§ **Exercise brief**
Exactly the lines from the first line of the listing through the line containing "handle >65535 segments." should appear in the output, unchanged.

━━ Task data ━━

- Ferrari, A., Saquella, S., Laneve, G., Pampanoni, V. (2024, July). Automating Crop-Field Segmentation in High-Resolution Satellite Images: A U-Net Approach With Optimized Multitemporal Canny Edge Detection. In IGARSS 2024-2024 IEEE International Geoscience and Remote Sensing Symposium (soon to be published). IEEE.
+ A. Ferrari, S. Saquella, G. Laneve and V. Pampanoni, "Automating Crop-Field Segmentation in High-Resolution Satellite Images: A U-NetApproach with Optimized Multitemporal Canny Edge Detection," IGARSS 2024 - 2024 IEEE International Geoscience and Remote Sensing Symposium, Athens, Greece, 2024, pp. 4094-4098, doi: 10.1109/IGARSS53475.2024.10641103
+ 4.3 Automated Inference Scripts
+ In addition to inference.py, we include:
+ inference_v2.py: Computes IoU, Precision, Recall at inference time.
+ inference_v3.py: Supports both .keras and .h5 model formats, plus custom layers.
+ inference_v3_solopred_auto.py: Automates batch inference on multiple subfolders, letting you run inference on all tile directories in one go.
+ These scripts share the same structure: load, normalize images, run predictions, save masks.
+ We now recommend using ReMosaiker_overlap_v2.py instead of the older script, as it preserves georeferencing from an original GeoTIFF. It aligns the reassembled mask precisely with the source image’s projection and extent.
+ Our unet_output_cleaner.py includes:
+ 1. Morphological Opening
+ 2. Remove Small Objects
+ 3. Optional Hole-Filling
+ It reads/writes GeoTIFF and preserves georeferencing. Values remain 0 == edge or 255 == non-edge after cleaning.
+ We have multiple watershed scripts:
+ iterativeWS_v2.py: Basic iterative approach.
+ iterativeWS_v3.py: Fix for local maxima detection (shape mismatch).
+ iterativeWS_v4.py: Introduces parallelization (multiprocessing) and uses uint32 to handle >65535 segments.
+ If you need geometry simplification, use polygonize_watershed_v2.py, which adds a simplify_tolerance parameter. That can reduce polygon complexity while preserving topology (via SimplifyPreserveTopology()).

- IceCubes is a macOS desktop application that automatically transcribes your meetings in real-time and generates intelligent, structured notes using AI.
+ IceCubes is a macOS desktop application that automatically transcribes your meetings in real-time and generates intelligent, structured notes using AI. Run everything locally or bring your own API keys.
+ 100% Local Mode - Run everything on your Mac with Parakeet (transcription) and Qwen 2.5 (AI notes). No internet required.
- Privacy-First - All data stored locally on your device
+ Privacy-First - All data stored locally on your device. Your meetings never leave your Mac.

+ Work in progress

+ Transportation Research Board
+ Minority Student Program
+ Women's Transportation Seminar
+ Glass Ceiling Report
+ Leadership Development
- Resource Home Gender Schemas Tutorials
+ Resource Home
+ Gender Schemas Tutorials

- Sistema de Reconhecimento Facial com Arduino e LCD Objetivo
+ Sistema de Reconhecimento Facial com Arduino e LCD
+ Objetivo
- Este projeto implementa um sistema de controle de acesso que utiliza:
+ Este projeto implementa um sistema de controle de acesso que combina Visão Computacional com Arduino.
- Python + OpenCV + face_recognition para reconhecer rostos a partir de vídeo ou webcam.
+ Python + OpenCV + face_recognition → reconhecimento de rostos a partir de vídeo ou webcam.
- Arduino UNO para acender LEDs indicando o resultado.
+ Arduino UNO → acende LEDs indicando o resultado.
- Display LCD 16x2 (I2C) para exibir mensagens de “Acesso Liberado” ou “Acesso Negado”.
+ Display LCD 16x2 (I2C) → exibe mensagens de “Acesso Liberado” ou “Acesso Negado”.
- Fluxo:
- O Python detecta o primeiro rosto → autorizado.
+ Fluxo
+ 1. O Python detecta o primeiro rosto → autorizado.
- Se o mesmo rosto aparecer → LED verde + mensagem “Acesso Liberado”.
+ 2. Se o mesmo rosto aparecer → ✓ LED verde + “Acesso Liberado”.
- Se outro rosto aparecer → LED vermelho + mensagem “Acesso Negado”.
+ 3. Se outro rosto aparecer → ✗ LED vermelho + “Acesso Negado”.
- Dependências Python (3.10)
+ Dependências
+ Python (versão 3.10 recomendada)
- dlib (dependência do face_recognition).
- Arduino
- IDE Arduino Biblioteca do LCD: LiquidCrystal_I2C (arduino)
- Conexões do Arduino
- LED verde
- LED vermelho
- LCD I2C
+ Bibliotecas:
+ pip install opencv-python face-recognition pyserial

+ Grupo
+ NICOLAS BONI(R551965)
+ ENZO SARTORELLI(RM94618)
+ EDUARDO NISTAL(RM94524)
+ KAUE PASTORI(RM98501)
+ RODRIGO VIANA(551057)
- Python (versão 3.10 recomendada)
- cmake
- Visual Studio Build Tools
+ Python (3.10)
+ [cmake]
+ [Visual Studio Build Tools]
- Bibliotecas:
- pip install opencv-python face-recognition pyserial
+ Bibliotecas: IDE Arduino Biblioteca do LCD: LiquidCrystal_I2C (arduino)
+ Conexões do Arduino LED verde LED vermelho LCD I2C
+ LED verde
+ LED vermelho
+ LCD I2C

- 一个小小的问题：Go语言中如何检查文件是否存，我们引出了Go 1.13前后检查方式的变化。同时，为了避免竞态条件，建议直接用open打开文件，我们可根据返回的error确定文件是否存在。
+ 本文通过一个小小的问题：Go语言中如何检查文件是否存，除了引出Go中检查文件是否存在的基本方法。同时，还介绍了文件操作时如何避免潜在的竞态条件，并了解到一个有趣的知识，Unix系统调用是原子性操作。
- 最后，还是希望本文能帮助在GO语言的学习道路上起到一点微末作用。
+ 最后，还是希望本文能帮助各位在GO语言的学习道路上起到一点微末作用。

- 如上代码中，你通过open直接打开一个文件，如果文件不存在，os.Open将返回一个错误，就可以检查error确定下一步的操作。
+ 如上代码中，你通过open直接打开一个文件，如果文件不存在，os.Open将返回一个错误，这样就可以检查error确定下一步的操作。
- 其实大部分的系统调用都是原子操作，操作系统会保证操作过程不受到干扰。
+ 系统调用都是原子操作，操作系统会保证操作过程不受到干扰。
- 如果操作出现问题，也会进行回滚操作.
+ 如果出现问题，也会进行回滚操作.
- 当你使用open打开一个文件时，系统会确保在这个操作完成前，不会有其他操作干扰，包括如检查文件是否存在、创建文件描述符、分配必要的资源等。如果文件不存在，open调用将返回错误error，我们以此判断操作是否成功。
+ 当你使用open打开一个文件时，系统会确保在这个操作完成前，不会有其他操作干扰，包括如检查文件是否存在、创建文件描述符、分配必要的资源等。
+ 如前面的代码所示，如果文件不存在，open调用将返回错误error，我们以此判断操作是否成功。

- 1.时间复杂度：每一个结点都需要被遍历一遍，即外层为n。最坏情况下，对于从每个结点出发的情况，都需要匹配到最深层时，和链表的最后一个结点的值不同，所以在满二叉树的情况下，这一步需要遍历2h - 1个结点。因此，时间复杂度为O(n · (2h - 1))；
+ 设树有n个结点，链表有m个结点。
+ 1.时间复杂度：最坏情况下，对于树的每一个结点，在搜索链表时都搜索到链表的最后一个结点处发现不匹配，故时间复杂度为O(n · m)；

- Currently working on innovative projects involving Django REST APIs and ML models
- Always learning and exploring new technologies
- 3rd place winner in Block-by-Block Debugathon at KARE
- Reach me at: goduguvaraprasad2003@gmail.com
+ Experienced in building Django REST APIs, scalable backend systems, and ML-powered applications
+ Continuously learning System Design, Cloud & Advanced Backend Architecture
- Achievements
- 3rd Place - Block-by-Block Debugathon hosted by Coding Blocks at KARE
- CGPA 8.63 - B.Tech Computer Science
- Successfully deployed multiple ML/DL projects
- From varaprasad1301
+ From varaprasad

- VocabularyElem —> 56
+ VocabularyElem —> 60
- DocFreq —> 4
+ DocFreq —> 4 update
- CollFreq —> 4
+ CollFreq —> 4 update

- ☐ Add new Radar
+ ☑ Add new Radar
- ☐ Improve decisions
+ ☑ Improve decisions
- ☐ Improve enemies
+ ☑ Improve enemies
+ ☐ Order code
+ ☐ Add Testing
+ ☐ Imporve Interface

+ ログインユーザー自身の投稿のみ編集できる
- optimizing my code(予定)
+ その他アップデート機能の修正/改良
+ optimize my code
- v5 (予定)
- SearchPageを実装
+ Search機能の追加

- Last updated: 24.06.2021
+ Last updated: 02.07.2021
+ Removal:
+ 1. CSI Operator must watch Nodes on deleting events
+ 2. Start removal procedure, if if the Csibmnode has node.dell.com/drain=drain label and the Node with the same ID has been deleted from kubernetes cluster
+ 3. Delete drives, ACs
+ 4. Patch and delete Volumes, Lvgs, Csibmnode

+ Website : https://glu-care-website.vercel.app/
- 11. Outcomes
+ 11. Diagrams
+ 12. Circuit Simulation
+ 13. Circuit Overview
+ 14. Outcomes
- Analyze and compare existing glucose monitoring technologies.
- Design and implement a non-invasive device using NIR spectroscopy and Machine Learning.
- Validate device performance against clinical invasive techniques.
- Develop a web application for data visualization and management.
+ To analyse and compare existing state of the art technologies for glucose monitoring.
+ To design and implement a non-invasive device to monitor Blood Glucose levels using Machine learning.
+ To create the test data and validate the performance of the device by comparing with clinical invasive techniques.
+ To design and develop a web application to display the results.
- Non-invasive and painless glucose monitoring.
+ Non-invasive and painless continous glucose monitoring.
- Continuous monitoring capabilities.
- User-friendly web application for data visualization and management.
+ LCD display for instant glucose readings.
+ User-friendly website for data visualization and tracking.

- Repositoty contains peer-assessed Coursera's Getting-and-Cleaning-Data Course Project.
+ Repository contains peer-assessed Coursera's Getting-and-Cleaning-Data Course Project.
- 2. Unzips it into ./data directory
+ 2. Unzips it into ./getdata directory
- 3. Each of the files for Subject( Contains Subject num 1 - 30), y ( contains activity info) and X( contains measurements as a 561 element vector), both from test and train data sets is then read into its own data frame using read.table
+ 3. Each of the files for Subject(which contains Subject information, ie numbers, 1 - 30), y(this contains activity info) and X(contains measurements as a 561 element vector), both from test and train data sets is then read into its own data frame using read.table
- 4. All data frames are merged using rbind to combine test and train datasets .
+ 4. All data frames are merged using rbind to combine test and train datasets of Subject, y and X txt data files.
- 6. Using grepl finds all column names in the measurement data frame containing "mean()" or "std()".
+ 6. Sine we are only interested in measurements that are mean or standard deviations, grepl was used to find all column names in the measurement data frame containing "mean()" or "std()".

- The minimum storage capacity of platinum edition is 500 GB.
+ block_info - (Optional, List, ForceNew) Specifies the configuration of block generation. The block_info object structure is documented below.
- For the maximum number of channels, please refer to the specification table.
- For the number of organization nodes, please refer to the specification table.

━━━

§ **Solution to this task**
- Ferrari, A., Saquella, S., Laneve, G., Pampanoni, V. (2024, July). Automating Crop-Field Segmentation in High-Resolution Satellite Images: A U-Net Approach With Optimized Multitemporal Canny Edge Detection. In IGARSS 2024-2024 IEEE International Geoscience and Remote Sensing Symposium (soon to be published). IEEE.
+ A. Ferrari, S. Saquella, G. Laneve and V. Pampanoni, "Automating Crop-Field Segmentation in High-Resolution Satellite Images: A U-NetApproach with Optimized Multitemporal Canny Edge Detection," IGARSS 2024 - 2024 IEEE International Geoscience and Remote Sensing Symposium, Athens, Greece, 2024, pp. 4094-4098, doi: 10.1109/IGARSS53475.2024.10641103
+ 4.3 Automated Inference Scripts
+ In addition to inference.py, we include:
+ inference_v2.py: Computes IoU, Precision, Recall at inference time.
+ inference_v3.py: Supports both .keras and .h5 model formats, plus custom layers.
+ inference_v3_solopred_auto.py: Automates batch inference on multiple subfolders, letting you run inference on all tile directories in one go.
+ These scripts share the same structure: load, normalize images, run predictions, save masks.
+ We now recommend using ReMosaiker_overlap_v2.py instead of the older script, as it preserves georeferencing from an original GeoTIFF. It aligns the reassembled mask precisely with the source image’s projection and extent.
+ Our unet_output_cleaner.py includes:
+ 1. Morphological Opening
+ 2. Remove Small Objects
+ 3. Optional Hole-Filling
+ It reads/writes GeoTIFF and preserves georeferencing. Values remain 0 == edge or 255 == non-edge after cleaning.
+ We have multiple watershed scripts:
+ iterativeWS_v2.py: Basic iterative approach.
+ iterativeWS_v3.py: Fix for local maxima detection (shape mismatch).
+ iterativeWS_v4.py: Introduces parallelization (multiprocessing) and uses uint32 to handle >65535 segments.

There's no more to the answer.